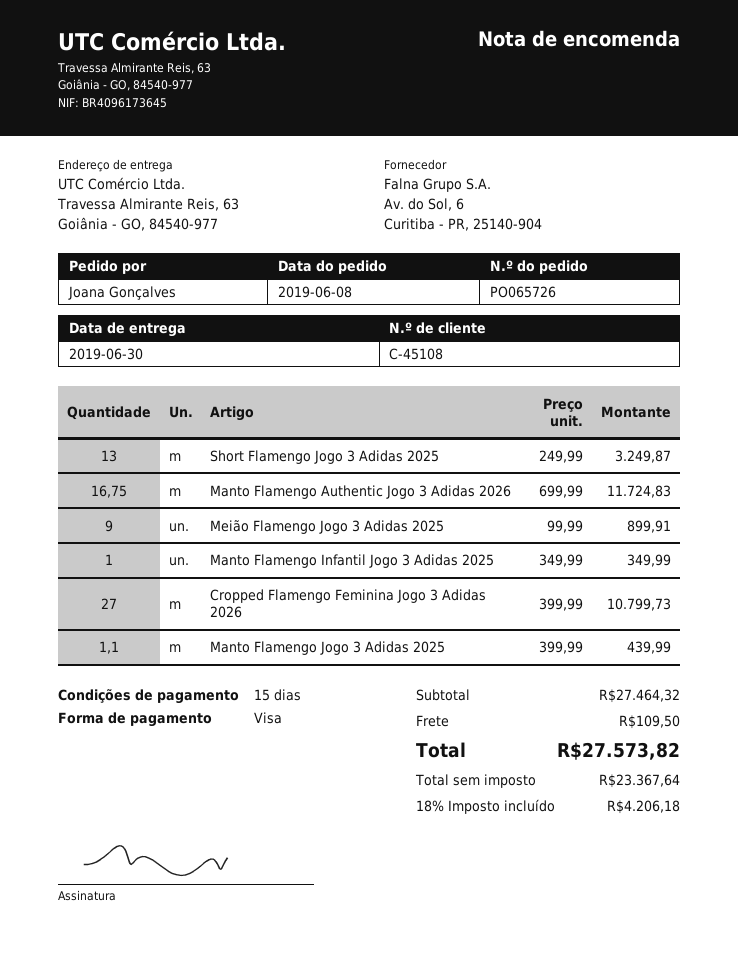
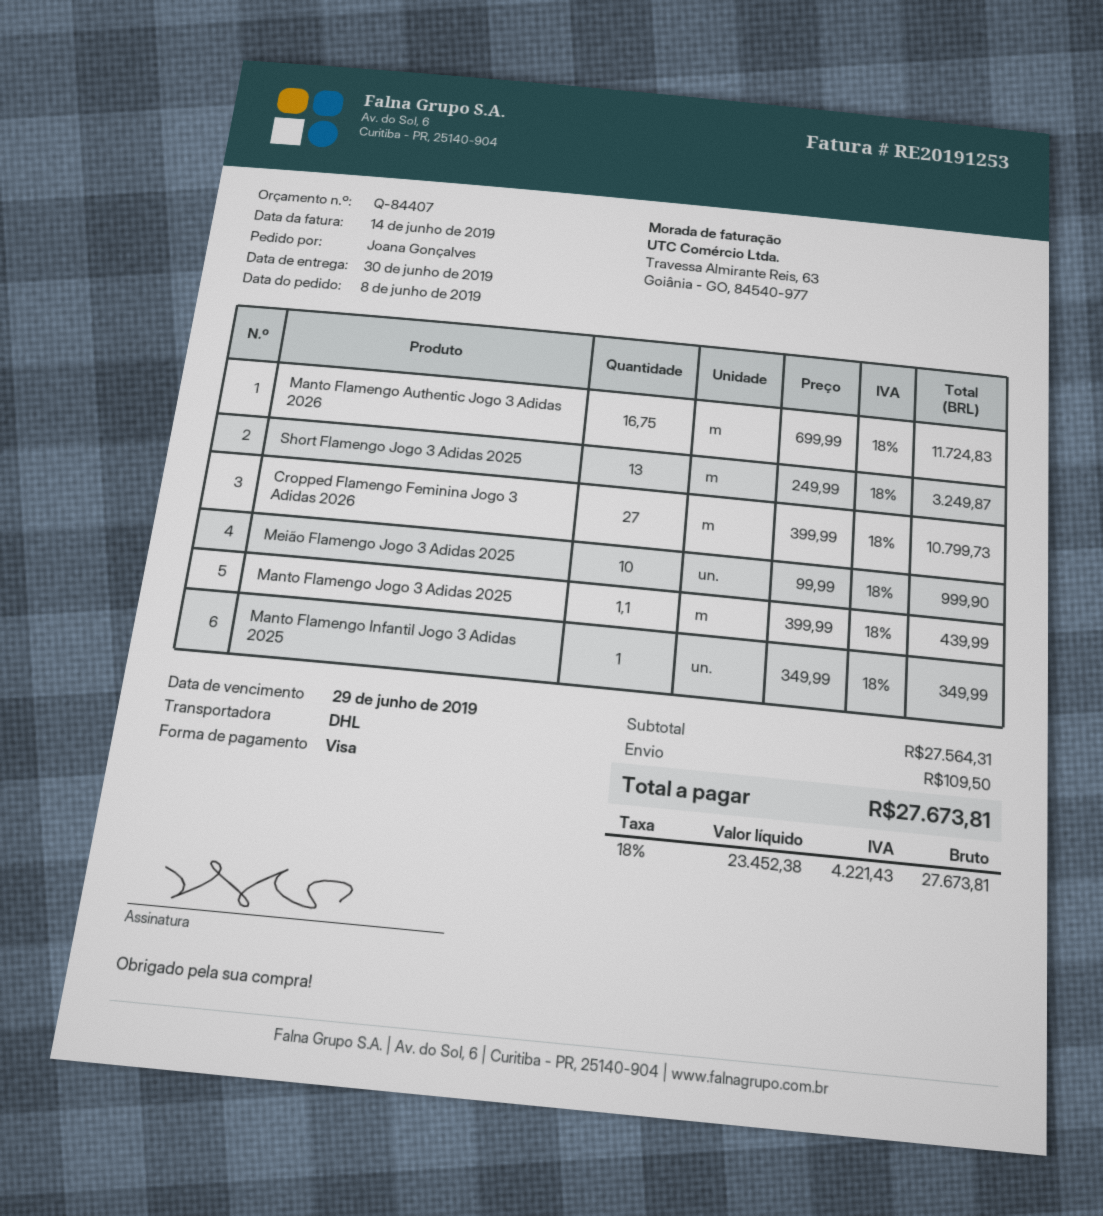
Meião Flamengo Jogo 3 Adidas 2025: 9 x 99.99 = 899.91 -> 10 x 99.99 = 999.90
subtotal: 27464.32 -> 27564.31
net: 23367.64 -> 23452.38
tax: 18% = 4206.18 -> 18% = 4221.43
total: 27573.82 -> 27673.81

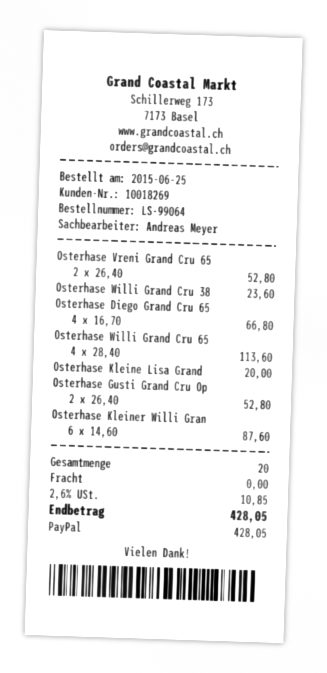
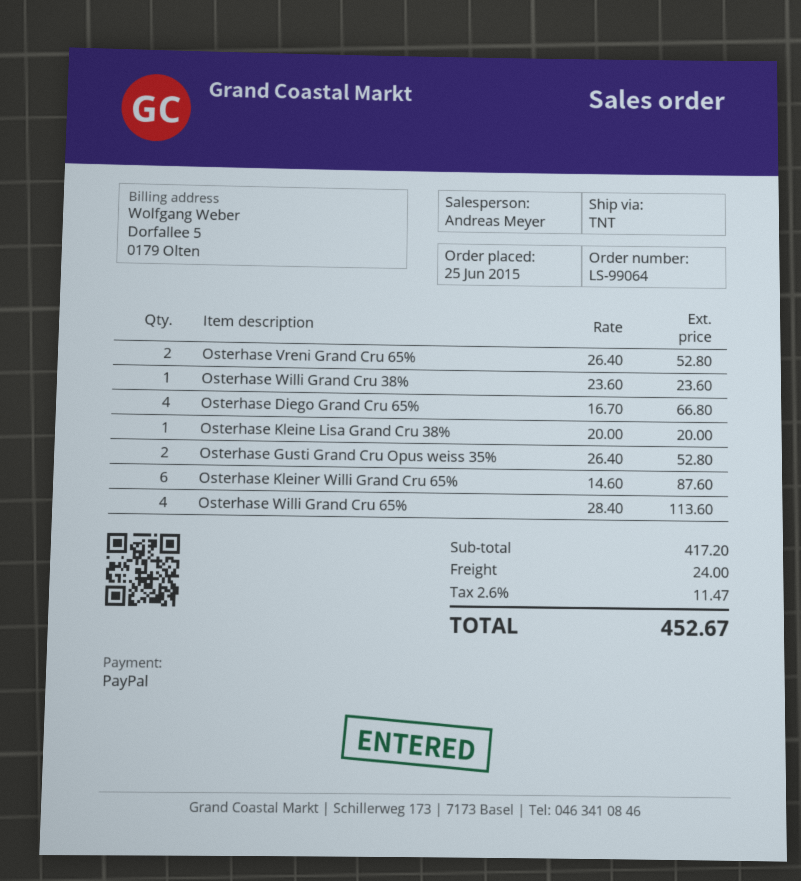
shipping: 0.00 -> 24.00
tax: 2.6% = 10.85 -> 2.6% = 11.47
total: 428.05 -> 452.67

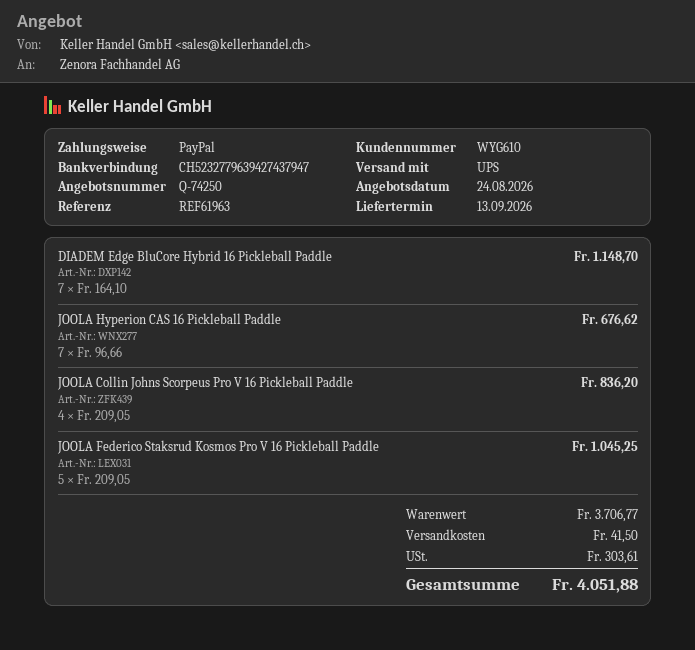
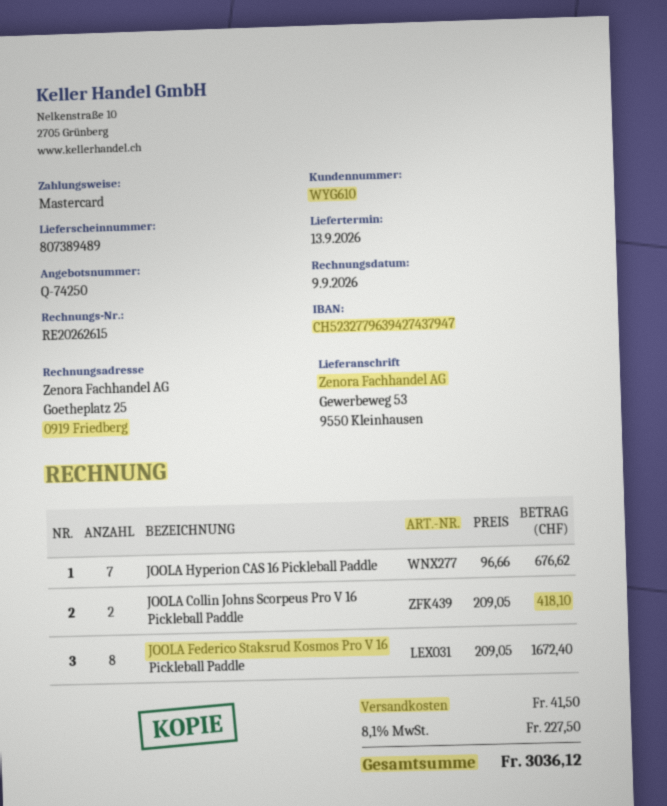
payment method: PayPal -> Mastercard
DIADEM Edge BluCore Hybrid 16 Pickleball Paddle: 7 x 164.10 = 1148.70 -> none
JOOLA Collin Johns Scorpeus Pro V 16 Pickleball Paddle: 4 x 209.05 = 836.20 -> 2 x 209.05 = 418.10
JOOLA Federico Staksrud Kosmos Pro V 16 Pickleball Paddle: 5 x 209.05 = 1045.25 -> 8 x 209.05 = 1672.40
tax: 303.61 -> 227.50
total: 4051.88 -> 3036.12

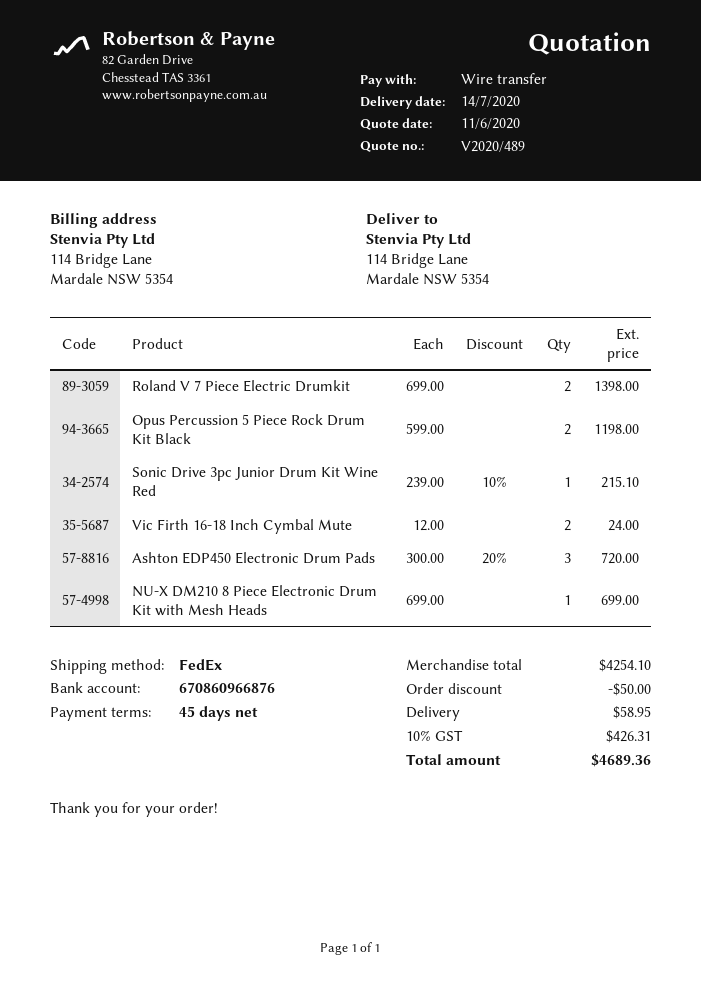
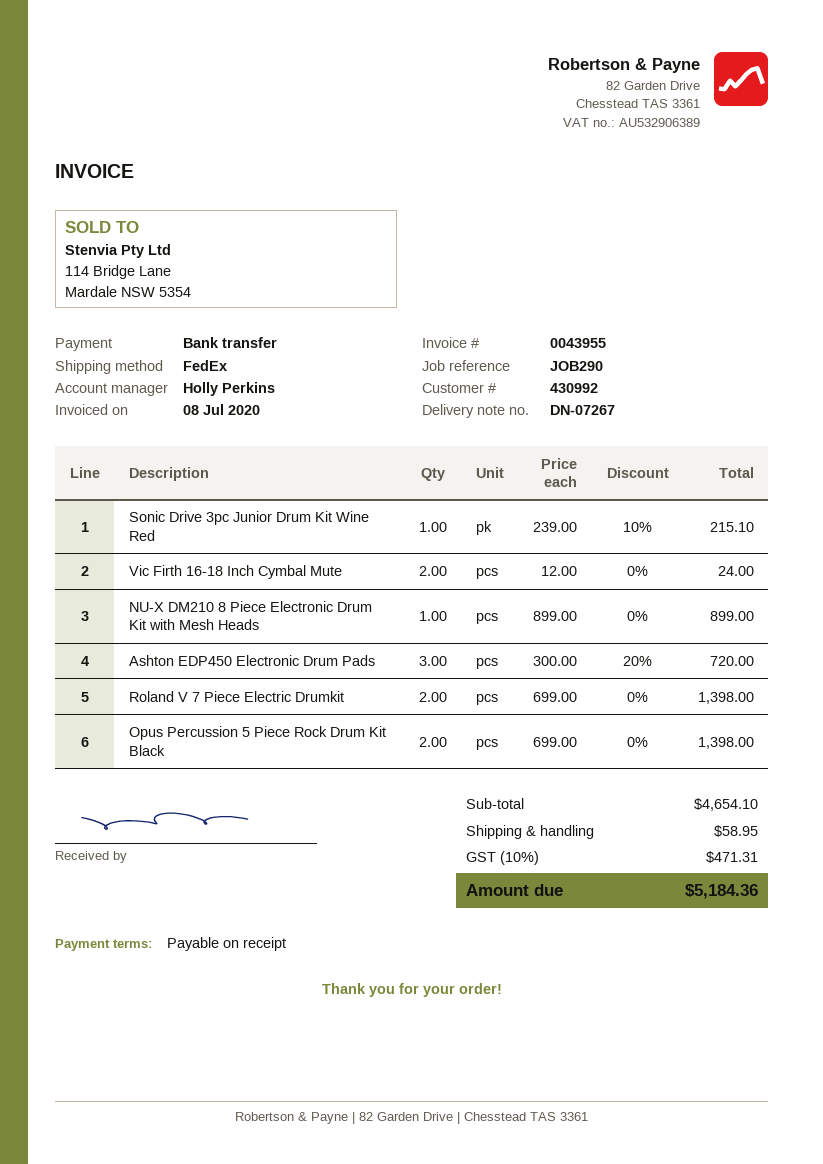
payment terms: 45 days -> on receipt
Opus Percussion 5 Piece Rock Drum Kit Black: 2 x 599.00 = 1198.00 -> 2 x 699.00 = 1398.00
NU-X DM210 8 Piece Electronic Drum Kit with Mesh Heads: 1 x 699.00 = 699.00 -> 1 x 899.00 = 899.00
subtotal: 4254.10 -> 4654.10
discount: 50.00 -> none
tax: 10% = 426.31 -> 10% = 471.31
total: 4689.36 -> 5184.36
··········
Exercise objective
One number answers this exercise: the count of lines above in which the word "JOOLA" appears.

Result for this exercise
2